(EXERCISE GOAL) Your answer must be the exact lines of the listing below that run from the line with "net: 852.25 -> 777.50" to the line with "total: 558.06 -> 449.38", ends included, and no pictures.

(EXCERPTED RECORDS)
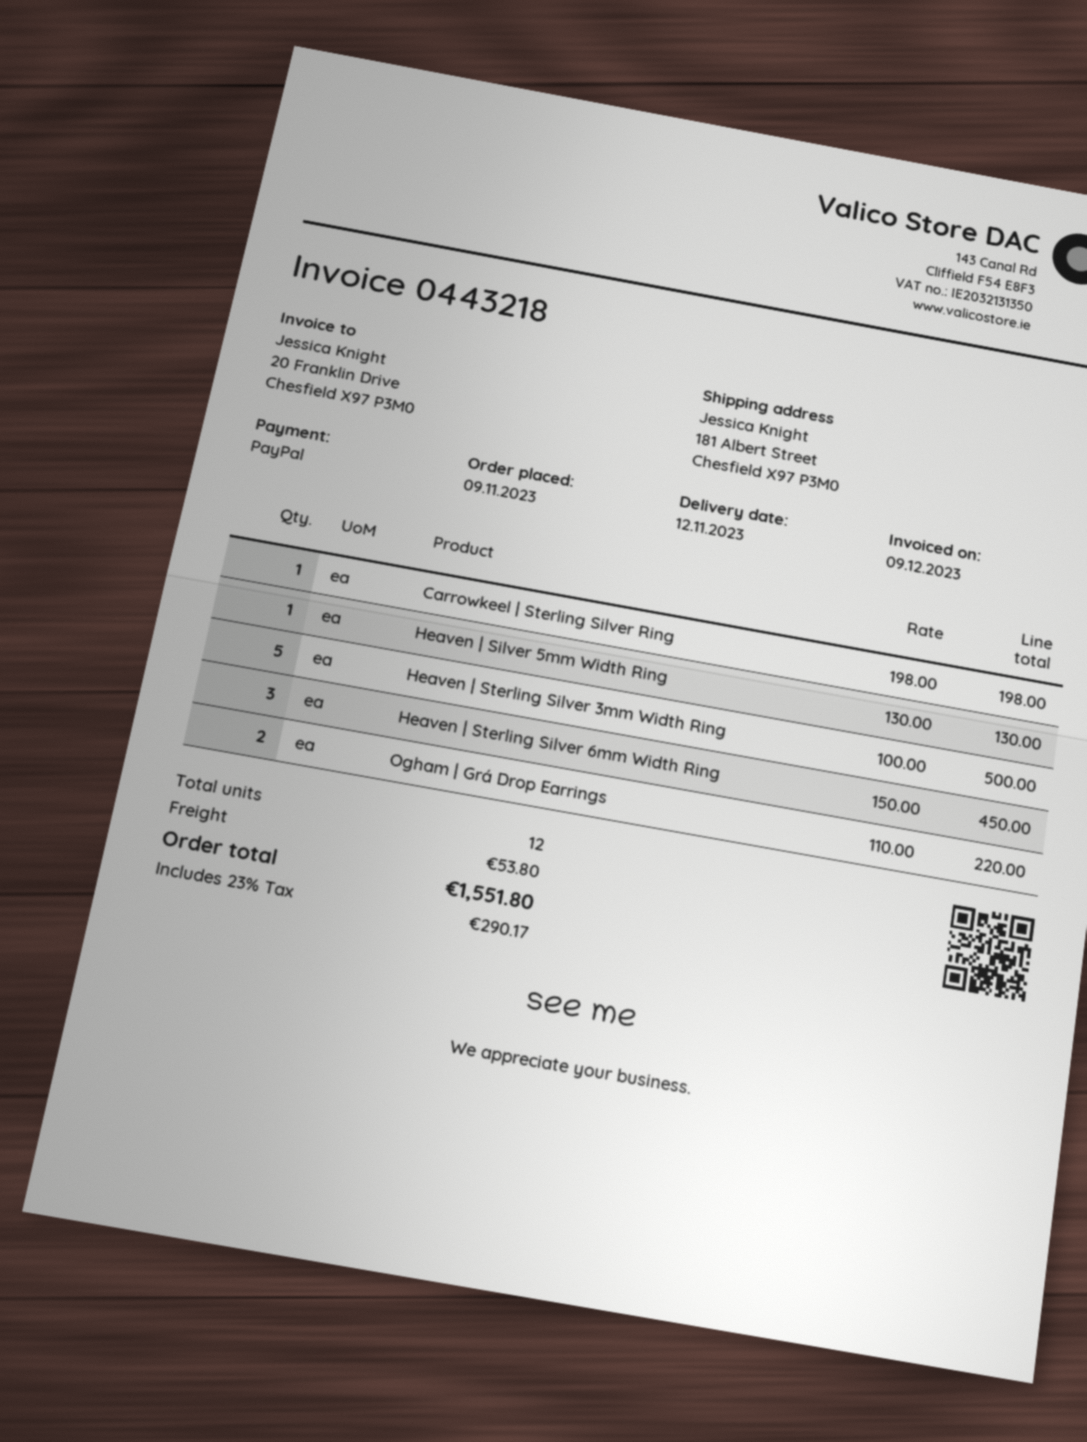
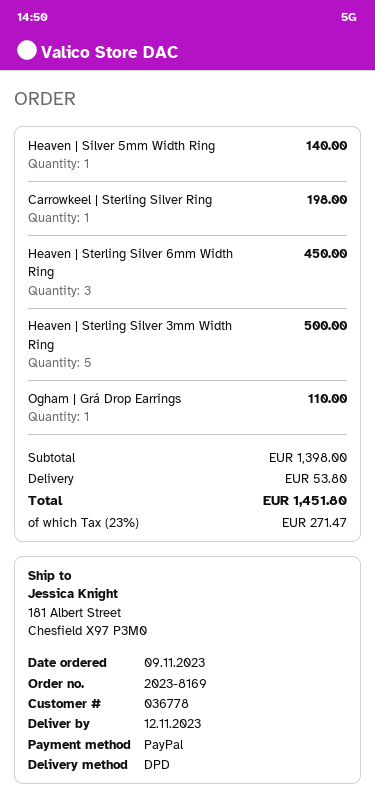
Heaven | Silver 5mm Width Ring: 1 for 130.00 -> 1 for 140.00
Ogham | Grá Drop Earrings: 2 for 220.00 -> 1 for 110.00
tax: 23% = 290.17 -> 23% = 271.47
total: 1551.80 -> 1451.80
==
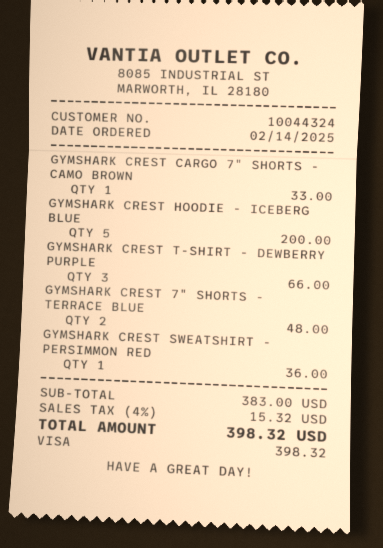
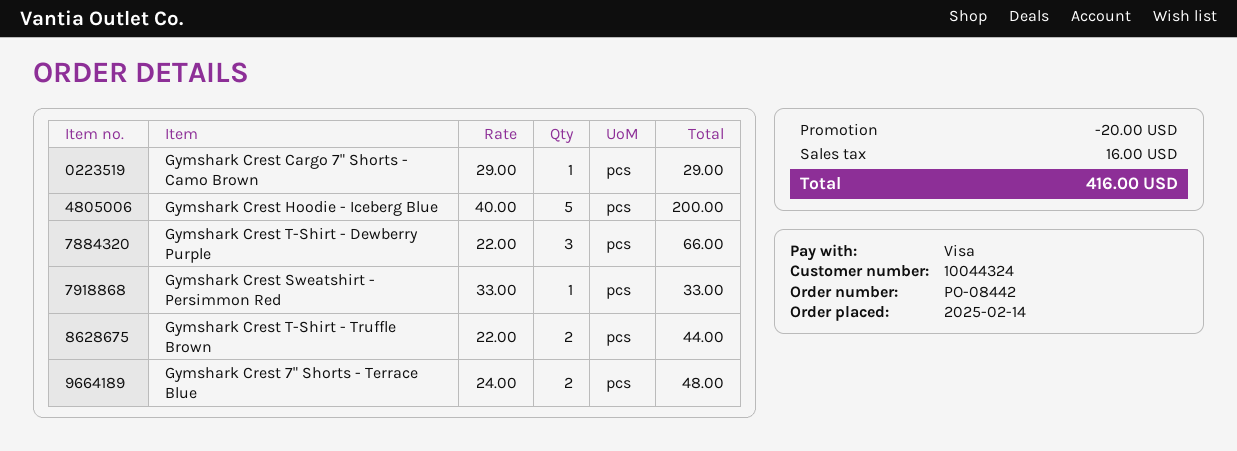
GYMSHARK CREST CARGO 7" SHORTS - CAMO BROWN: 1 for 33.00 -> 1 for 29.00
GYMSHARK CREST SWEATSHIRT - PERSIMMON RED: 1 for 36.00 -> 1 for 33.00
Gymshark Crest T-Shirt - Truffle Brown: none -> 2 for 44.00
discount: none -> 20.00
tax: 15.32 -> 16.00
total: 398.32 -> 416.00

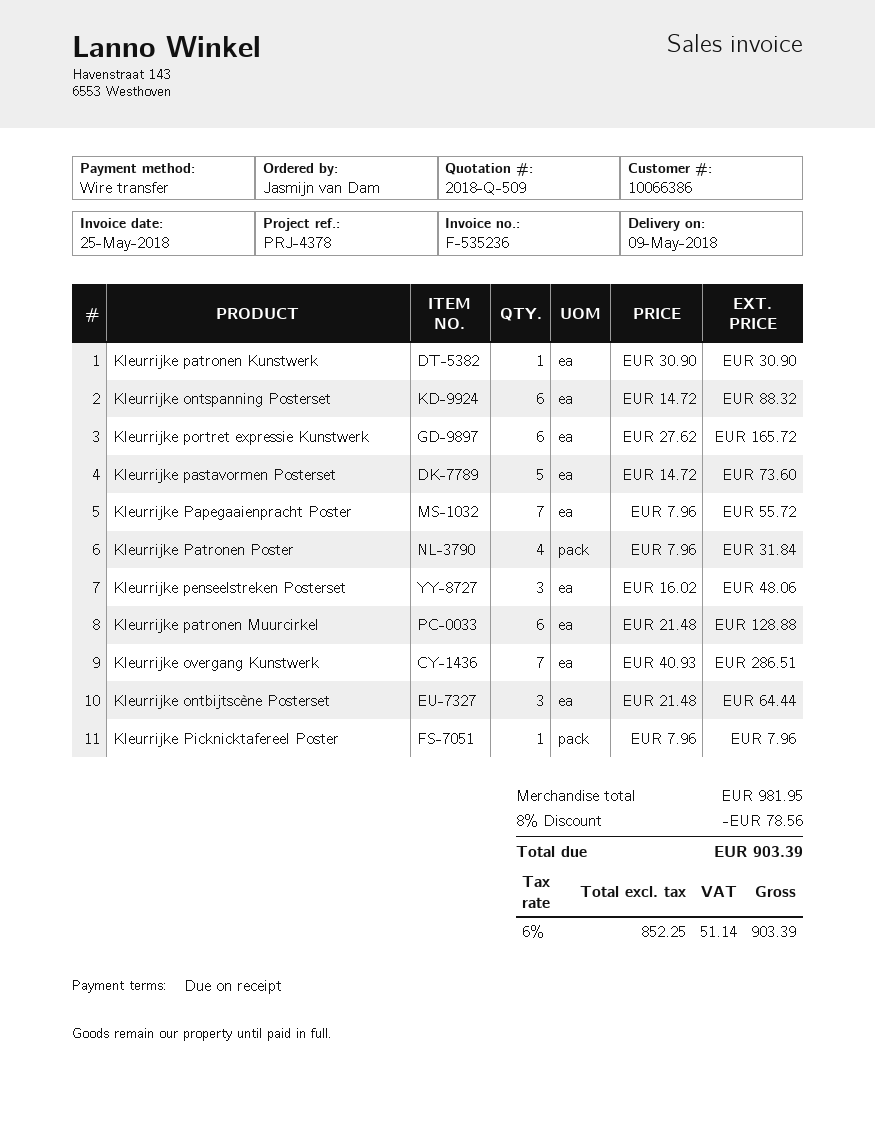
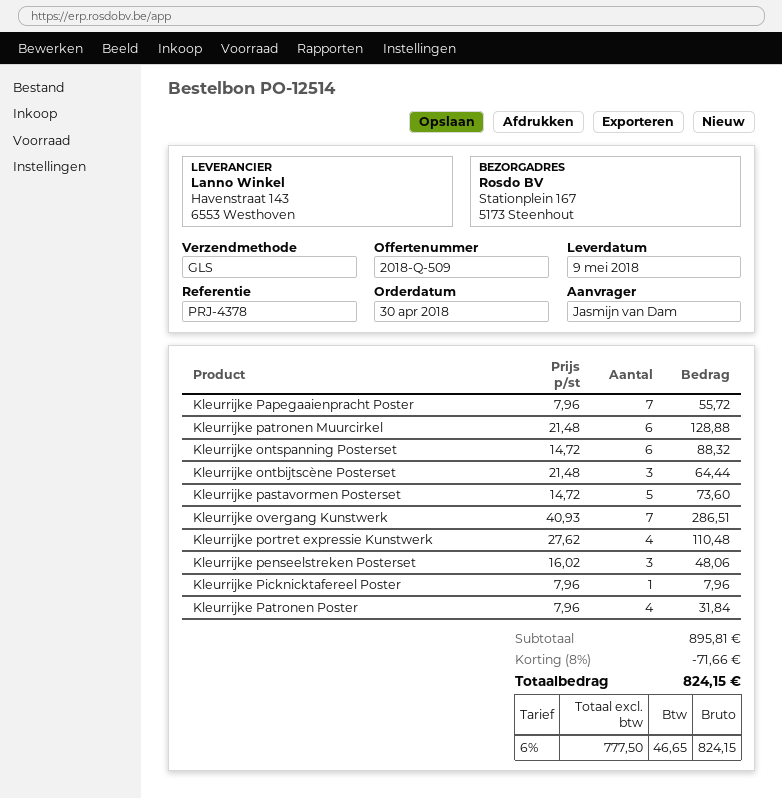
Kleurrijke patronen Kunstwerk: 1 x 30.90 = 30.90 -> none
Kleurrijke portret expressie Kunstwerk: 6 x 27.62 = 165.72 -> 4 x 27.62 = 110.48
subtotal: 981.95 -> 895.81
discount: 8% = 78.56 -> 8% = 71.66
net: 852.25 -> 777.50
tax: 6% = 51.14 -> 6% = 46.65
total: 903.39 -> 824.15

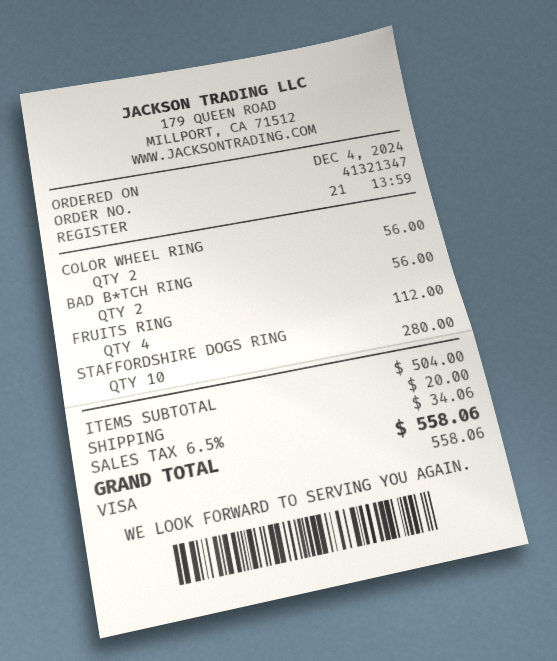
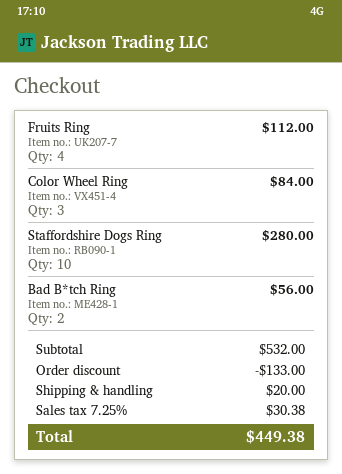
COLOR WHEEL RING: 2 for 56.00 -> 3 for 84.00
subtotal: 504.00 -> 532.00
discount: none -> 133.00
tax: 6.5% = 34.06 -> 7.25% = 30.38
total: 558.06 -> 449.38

(RESPONSE)
net: 852.25 -> 777.50
tax: 6% = 51.14 -> 6% = 46.65
total: 903.39 -> 824.15

COLOR WHEEL RING: 2 for 56.00 -> 3 for 84.00
subtotal: 504.00 -> 532.00
discount: none -> 133.00
tax: 6.5% = 34.06 -> 7.25% = 30.38
total: 558.06 -> 449.38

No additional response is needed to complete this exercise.